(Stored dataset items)
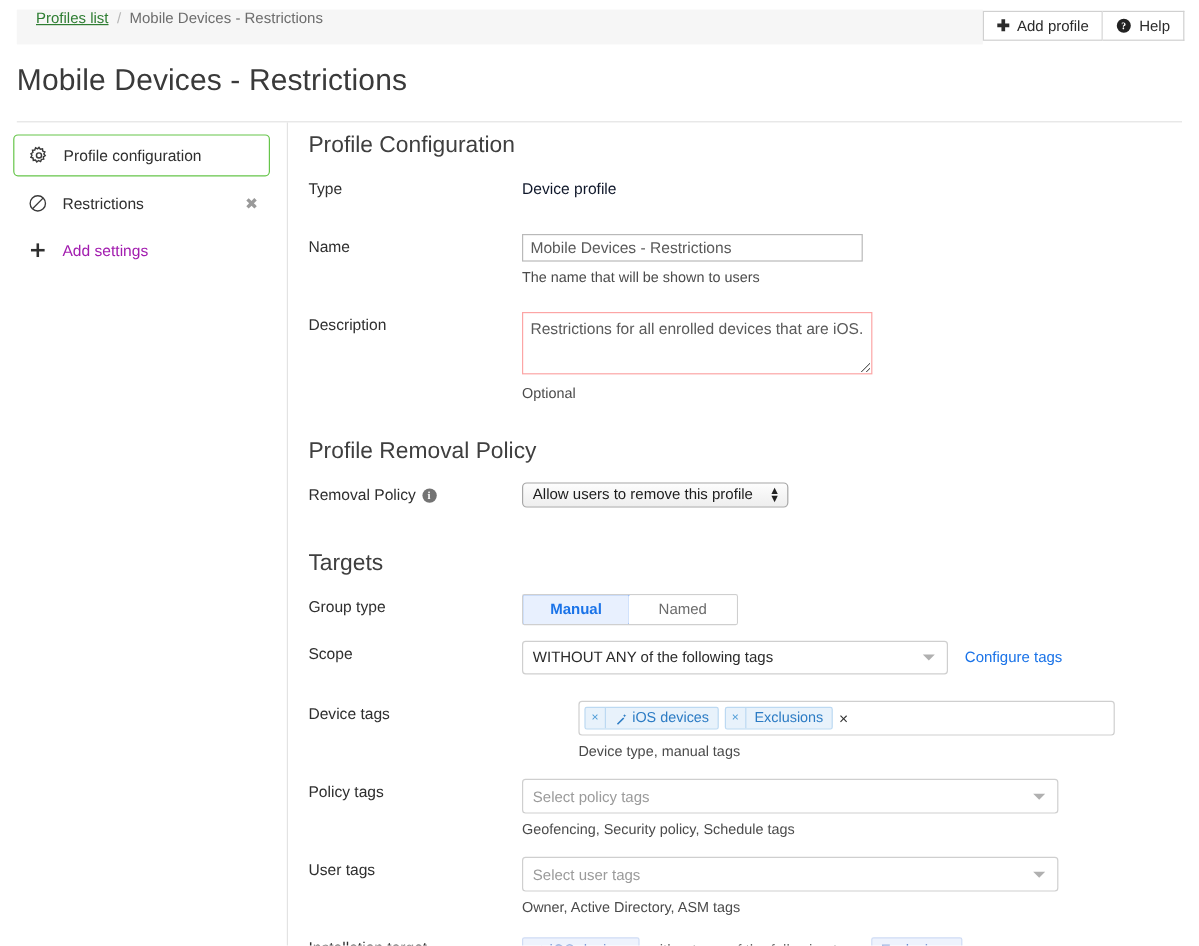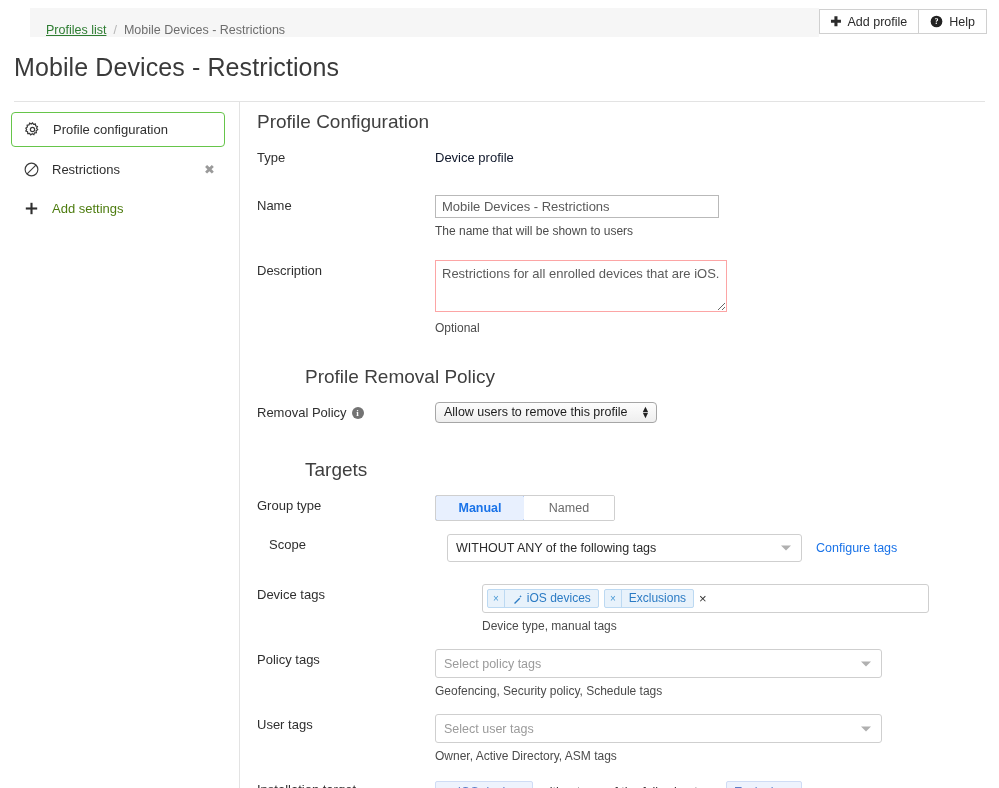--- a/index.html
+++ b/index.html
@@ -23,12 +23,12 @@
   }
   .breadcrumb-bar {
     position: absolute;
-    left: 30px; top: 8px;
+    left: 14px; top: 8px;
     right: 180px;
     height: 29px;
     background: #f6f6f6;
     display: flex;
-    align-items: flex-end;
+    align-items: flex-start;
     padding-left: 16px;
     font-size: 12.5px;
   }

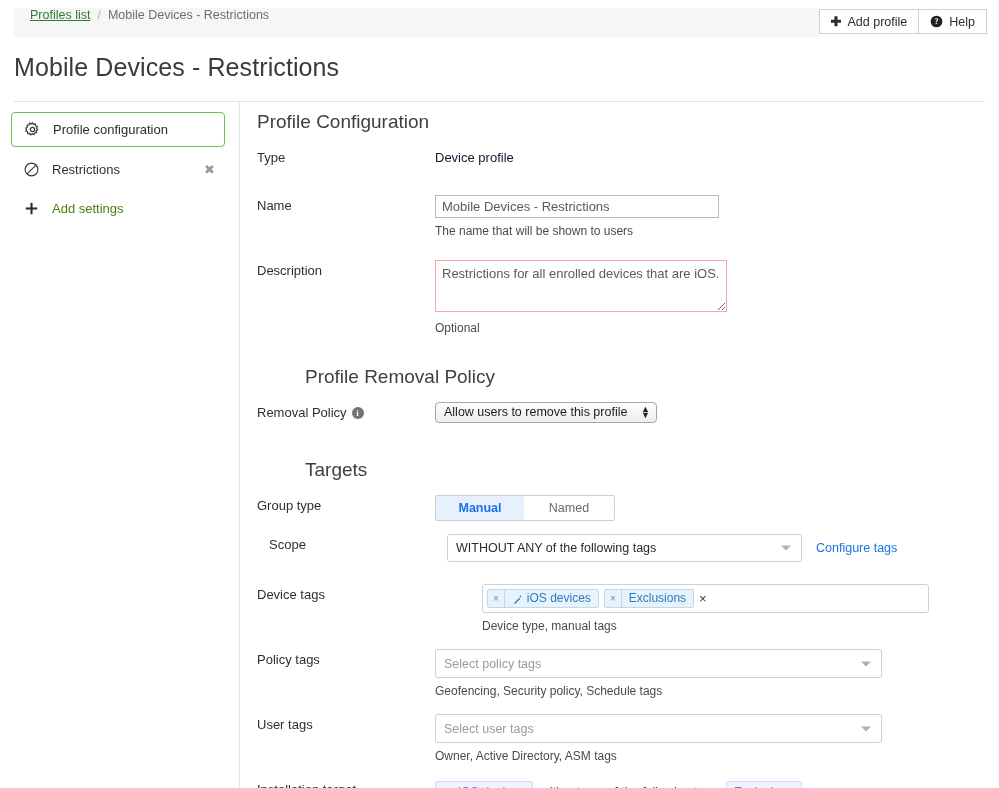--- a/index.html
+++ b/index.html
@@ -117,7 +117,7 @@
     cursor: pointer;
     padding-left: 6px;
   }
-  .side-item.add { color: #4d7c0f; margin-top: 6px; }
+  .side-item.add { color: #a21caf; margin-top: 6px; }
   .side-item.add .side-ico { font-size: 15px; font-weight: bold; }
 
   

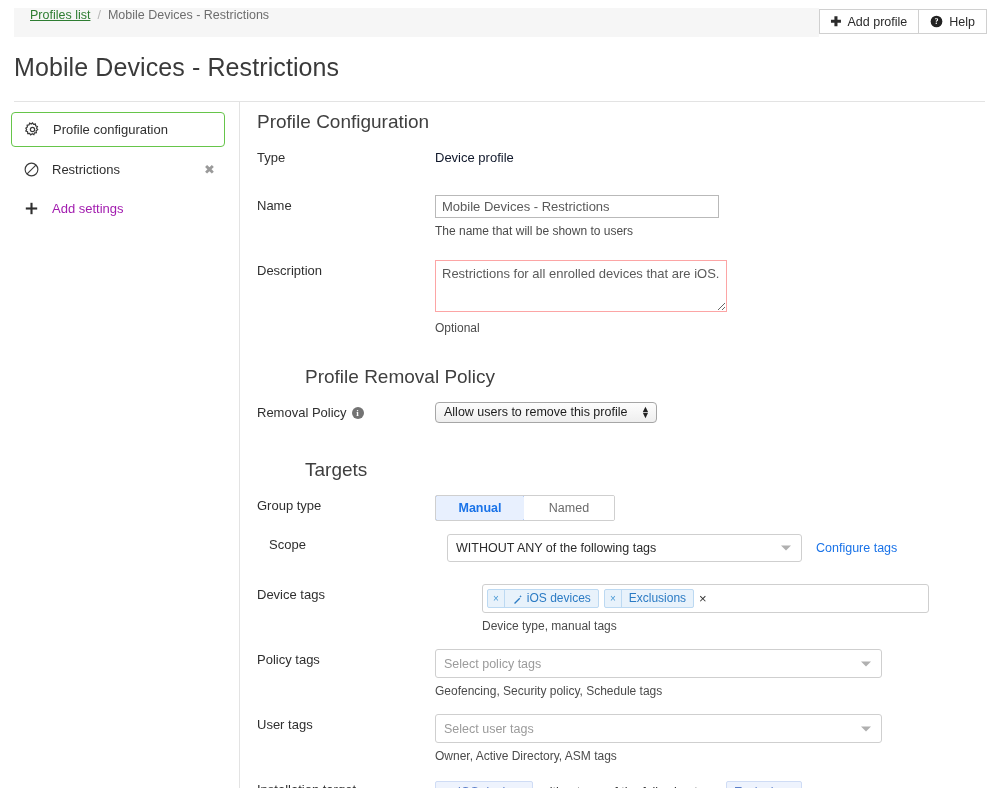--- a/index.html
+++ b/index.html
@@ -132,7 +132,7 @@
     color: #3f3f3f;
     margin: 0 0 14px 0;
   }
-  .section-h.spaced { margin-top: 31px; margin-left: 48px; }
+  .section-h.spaced { margin-top: 31px; }
 
   .row {
     display: flex;

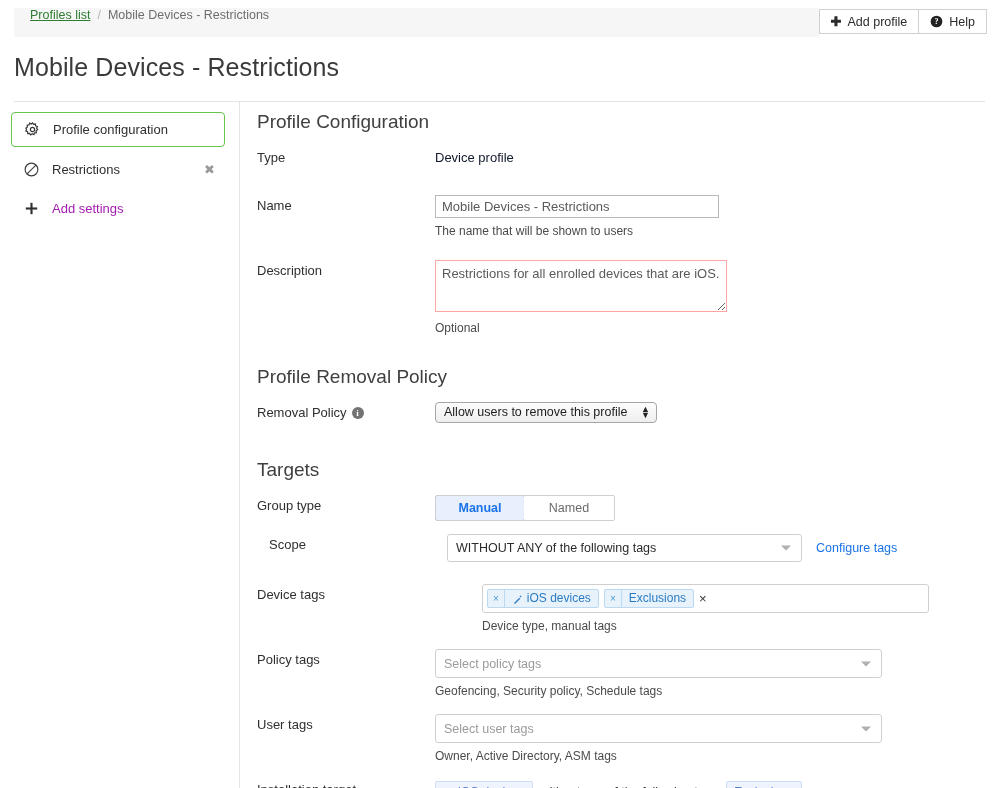--- a/index.html
+++ b/index.html
@@ -478,7 +478,7 @@
       </div>
     </div>
 
-    <div class="row" style="margin-bottom:22px;margin-left:12px;">
+    <div class="row" style="margin-bottom:22px;">
       <div class="row-label">Scope</div>
       <div class="row-field">
         <div class="scope-row">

#### [REQUIREMENT]
After removing the pictures, repeat the remaining records exactly.

#### [RESULT OF THIS TASK]
--- a/index.html
+++ b/index.html
@@ -23,12 +23,12 @@
   }
   .breadcrumb-bar {
     position: absolute;
-    left: 30px; top: 8px;
+    left: 14px; top: 8px;
     right: 180px;
     height: 29px;
     background: #f6f6f6;
     display: flex;
-    align-items: flex-end;
+    align-items: flex-start;
     padding-left: 16px;
     font-size: 12.5px;
   }

--- a/index.html
+++ b/index.html
@@ -117,7 +117,7 @@
     cursor: pointer;
     padding-left: 6px;
   }
-  .side-item.add { color: #4d7c0f; margin-top: 6px; }
+  .side-item.add { color: #a21caf; margin-top: 6px; }
   .side-item.add .side-ico { font-size: 15px; font-weight: bold; }
 
   

--- a/index.html
+++ b/index.html
@@ -132,7 +132,7 @@
     color: #3f3f3f;
     margin: 0 0 14px 0;
   }
-  .section-h.spaced { margin-top: 31px; margin-left: 48px; }
+  .section-h.spaced { margin-top: 31px; }
 
   .row {
     display: flex;

--- a/index.html
+++ b/index.html
@@ -478,7 +478,7 @@
       </div>
     </div>
 
-    <div class="row" style="margin-bottom:22px;margin-left:12px;">
+    <div class="row" style="margin-bottom:22px;">
       <div class="row-label">Scope</div>
       <div class="row-field">
         <div class="scope-row">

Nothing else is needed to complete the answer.